3. Fin de la transmission synaptique 

La liaison neurotransmetteur-récepteur doit être rapidement interrompue afin de permettre la transmission d'un nouveau signal chimique en rapport avec l'arrivée de nouveaux potentiels d'action. Le neurotransmetteur peut simplement diffuser hors de la fente synaptique, être dégradé dans la fente synaptique ou être recapté soit par la cellule présynaptique soit par les cellules gliales environnantes.

Une destruction enzymatique des neurotransmetteurs dans l'espace synaptique peut également permettre leur élimination. C'est le cas de l'inactivation de l'acétylcholine (ACh) au niveau de la jonction neuromusculaire (1). L'enzyme acétylcholinestérase (AChE) détruit la molécule d'ACh, la rendant inactive au niveau des récepteurs à l'ACh (1).

La réintégration intracellulaire est un processus actif, s'effectuant à l'aide de transporteurs protéiques spécifiques des neurotransmetteurs, situés dans la membrane présynaptique (1). Les neurotransmetteurs sont ensuite détruits par des enzymes spécifiques du cytosol ou réincorporés dans les vésicules synaptiques. Les cellules gliales situées autour de la synapse jouent ici un rôle très important en éliminant les neurotransmetteurs de l'espace synaptique (1). C'est notamment le cas des acides aminés excitateurs comme le glutamate, éliminés de l'espace synaptique par les astrocytes périsynaptiques et/ou des transporteurs situés dans la partie postsynaptique de la synapse (1).

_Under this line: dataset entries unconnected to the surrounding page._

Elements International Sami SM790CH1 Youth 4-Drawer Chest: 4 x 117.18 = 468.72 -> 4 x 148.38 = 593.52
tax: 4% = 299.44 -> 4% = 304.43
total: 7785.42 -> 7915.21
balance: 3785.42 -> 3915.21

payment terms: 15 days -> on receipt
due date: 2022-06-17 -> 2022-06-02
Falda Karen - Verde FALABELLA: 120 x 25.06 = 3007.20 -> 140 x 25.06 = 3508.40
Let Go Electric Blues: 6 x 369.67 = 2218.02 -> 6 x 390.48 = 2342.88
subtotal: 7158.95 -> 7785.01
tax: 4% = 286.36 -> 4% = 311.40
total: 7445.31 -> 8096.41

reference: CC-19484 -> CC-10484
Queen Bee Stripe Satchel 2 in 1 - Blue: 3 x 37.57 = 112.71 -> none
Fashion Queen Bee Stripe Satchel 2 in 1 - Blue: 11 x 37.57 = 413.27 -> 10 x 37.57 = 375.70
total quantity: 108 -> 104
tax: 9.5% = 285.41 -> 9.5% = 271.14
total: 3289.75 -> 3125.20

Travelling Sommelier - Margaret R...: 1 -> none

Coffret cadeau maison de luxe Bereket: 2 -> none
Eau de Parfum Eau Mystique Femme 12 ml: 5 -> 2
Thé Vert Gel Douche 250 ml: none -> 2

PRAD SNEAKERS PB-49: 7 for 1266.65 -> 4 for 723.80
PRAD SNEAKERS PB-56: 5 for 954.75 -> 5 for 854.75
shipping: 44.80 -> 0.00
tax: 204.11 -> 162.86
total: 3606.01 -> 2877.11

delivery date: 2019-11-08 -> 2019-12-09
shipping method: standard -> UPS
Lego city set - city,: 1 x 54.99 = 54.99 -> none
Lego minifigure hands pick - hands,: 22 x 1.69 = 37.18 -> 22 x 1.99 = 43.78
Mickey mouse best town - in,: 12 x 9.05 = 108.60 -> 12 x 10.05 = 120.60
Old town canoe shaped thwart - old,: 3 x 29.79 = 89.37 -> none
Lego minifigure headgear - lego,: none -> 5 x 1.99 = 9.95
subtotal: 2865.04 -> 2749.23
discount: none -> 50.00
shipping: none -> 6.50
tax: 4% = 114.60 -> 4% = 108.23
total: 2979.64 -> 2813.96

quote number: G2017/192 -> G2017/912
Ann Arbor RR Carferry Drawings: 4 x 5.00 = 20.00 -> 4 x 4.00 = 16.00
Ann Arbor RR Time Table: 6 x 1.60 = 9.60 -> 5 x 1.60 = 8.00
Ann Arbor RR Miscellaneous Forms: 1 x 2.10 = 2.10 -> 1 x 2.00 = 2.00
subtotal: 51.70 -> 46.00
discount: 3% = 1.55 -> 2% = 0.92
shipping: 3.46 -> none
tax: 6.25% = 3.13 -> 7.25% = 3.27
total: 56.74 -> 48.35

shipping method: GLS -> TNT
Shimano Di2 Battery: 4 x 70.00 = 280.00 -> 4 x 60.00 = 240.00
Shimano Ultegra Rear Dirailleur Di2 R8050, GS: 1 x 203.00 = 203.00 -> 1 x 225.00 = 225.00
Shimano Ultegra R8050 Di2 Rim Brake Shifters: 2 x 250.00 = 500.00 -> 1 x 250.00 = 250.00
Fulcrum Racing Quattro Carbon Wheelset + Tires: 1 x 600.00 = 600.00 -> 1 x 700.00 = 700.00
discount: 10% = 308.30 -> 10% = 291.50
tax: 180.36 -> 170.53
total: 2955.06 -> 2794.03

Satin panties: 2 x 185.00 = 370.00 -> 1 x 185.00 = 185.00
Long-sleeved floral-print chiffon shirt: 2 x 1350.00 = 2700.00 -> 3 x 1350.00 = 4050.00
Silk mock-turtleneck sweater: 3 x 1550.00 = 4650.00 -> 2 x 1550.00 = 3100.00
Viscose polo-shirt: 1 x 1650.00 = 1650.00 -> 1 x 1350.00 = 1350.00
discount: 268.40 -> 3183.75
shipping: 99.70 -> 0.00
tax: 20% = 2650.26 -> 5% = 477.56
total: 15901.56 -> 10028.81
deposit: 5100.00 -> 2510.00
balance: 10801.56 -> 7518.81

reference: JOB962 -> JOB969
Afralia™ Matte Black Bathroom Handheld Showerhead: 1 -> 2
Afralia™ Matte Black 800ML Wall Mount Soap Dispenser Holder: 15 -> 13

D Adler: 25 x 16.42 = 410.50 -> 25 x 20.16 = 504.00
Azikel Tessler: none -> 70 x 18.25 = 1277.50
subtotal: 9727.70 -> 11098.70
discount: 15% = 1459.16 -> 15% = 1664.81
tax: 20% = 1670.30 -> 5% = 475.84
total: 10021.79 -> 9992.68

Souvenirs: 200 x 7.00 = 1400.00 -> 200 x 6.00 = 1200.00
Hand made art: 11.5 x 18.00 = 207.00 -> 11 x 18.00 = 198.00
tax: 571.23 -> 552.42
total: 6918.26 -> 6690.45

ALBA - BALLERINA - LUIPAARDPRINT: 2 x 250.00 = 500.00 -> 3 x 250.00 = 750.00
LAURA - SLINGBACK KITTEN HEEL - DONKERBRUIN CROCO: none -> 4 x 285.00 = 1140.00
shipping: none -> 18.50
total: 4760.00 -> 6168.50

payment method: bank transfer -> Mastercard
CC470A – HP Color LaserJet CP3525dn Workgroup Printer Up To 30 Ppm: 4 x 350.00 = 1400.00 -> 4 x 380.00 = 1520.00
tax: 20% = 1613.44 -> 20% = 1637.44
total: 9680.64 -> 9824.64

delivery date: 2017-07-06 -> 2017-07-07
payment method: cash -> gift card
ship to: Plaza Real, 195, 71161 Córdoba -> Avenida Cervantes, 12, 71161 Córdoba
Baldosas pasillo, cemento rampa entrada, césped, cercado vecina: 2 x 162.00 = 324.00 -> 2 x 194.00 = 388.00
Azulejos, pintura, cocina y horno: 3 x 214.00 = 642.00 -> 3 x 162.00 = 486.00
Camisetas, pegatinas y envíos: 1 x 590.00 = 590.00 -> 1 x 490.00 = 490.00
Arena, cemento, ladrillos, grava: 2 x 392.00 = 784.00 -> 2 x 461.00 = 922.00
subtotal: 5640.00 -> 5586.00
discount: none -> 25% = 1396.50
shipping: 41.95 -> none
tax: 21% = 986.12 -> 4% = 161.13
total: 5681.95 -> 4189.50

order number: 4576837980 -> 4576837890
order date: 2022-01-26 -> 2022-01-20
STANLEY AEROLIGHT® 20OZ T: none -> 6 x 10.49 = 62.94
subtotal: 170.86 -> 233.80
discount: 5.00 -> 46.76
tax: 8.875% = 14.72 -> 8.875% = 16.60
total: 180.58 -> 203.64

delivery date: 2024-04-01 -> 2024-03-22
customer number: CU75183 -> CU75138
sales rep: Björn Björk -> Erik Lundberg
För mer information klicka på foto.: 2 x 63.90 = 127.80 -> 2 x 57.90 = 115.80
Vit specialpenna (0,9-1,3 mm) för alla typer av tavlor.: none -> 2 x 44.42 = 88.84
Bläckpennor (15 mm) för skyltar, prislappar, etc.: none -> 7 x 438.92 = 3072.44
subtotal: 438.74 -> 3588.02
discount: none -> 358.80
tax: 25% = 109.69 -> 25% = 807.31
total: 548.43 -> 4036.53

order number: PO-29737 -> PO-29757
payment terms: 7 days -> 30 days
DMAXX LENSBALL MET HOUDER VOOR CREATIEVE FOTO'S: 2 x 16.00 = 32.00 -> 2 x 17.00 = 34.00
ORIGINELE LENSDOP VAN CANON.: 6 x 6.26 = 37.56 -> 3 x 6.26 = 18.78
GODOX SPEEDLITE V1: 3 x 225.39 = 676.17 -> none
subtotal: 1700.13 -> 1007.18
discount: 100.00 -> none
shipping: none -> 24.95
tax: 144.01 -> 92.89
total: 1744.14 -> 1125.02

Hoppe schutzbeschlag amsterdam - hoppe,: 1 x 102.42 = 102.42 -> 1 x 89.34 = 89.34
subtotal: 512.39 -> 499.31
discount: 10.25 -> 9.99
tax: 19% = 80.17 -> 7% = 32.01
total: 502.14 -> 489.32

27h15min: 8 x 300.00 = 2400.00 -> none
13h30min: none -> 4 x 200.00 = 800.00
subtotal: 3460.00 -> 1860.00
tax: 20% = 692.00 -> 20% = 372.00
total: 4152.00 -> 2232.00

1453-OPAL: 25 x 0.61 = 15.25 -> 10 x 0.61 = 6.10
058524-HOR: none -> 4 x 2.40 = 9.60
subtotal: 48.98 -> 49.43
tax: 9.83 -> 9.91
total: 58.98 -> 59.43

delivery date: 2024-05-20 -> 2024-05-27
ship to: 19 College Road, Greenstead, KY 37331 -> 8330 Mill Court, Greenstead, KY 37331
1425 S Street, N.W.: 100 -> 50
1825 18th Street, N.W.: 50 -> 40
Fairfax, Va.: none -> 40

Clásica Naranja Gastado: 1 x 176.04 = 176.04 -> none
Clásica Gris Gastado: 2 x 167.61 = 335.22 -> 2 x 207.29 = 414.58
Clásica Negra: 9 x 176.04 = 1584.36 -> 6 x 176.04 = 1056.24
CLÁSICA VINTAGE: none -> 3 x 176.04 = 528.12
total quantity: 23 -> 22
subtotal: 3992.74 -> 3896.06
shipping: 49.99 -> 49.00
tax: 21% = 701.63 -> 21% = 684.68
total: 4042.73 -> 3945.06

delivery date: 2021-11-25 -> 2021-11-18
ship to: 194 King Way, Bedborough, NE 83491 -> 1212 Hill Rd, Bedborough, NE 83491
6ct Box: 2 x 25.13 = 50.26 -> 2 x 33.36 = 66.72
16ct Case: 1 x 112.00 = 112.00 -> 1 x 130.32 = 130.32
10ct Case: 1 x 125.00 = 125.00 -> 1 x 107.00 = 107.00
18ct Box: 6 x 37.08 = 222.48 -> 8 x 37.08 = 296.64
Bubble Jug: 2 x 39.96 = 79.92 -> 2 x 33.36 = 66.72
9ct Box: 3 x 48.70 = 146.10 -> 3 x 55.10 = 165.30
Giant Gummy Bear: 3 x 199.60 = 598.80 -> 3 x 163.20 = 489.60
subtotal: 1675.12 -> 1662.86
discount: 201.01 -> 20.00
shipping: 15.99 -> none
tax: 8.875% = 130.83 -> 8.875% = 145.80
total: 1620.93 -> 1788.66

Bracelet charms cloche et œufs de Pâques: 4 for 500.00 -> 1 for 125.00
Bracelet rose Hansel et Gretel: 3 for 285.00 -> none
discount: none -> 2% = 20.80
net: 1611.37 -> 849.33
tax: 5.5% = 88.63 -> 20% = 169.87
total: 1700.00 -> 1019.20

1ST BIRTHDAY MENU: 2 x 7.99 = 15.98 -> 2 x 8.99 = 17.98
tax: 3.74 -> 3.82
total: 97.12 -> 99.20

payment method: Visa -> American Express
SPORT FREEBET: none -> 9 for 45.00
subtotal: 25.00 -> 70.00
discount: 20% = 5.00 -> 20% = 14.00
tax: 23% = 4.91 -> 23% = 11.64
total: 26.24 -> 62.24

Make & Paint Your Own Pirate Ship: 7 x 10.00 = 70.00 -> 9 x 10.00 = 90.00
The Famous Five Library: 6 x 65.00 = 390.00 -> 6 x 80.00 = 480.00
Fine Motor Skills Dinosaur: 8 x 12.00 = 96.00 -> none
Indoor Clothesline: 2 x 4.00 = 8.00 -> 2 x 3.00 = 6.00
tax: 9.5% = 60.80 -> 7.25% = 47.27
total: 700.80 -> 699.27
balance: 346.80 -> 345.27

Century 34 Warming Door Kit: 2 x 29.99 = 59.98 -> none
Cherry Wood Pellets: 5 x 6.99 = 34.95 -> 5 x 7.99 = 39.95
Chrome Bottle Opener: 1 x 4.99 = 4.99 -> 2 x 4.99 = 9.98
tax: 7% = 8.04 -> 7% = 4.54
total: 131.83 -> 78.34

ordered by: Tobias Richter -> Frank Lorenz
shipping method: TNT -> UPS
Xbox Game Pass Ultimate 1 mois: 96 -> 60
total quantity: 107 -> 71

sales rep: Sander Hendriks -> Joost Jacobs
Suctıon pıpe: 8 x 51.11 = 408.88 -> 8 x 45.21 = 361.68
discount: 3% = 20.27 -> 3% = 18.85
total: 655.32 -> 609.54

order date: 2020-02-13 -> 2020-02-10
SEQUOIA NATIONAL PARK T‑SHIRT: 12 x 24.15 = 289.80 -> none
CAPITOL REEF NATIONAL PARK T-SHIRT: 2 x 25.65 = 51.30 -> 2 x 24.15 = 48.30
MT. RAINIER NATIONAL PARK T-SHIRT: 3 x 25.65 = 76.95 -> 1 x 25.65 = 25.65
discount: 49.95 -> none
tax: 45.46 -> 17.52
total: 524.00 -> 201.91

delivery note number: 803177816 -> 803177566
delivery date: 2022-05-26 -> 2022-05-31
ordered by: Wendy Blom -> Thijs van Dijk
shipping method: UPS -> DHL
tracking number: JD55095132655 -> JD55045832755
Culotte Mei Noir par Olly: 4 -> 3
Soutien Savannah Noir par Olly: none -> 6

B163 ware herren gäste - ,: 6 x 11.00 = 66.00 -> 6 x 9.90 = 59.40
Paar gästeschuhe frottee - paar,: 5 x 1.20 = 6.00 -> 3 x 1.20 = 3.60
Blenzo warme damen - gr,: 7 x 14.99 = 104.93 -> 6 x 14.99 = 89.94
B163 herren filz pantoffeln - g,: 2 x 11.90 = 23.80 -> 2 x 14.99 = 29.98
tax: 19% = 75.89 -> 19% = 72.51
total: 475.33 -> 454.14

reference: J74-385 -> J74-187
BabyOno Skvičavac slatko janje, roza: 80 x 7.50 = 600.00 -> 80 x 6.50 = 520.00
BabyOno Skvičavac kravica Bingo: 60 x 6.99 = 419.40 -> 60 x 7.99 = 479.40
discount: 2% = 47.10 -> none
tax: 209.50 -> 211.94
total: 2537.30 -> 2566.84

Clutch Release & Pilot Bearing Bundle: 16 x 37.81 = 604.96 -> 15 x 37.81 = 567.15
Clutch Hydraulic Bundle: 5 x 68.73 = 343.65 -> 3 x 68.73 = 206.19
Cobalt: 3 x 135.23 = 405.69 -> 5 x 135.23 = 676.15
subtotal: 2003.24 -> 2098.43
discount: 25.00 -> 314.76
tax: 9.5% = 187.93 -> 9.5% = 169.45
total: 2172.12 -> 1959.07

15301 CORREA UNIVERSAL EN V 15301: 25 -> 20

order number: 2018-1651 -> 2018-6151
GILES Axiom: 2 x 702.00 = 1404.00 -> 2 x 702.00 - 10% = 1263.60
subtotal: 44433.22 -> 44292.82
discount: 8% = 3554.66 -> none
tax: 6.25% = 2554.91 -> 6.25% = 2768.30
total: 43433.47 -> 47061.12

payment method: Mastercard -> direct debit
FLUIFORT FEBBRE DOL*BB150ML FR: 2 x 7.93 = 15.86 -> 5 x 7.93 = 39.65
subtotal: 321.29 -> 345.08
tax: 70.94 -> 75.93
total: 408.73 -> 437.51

L'élimination des neurotransmetteurs de la fente synaptique, via un des trois modes - diffusion, dégradation ou recapture - est capitale. Au niveau des jonctions neuromusculaires par exemple, l'exposition persistante à de fortes concentrations d'ACh conduit en quelques secondes à un processus de désensibilisation au cours duquel, malgré la présence d'ACh, les canaux sensibles aux neurotransmetteurs se ferment (1). Cet état de désensibilisation peut persister plusieurs secondes après le retrait du neurotransmetteur. La destruction rapide de l'ACh par l'AChE empêche normalement cette désensibilisation mais, si l'AChE est inhibée, par ex. par des gaz toxiques agissant sur le système nerveux, les récepteurs à l'ACh seront inactivés par désensibilisation et la transmission neuromusculaire ne pourra plus s'effectuer normalement.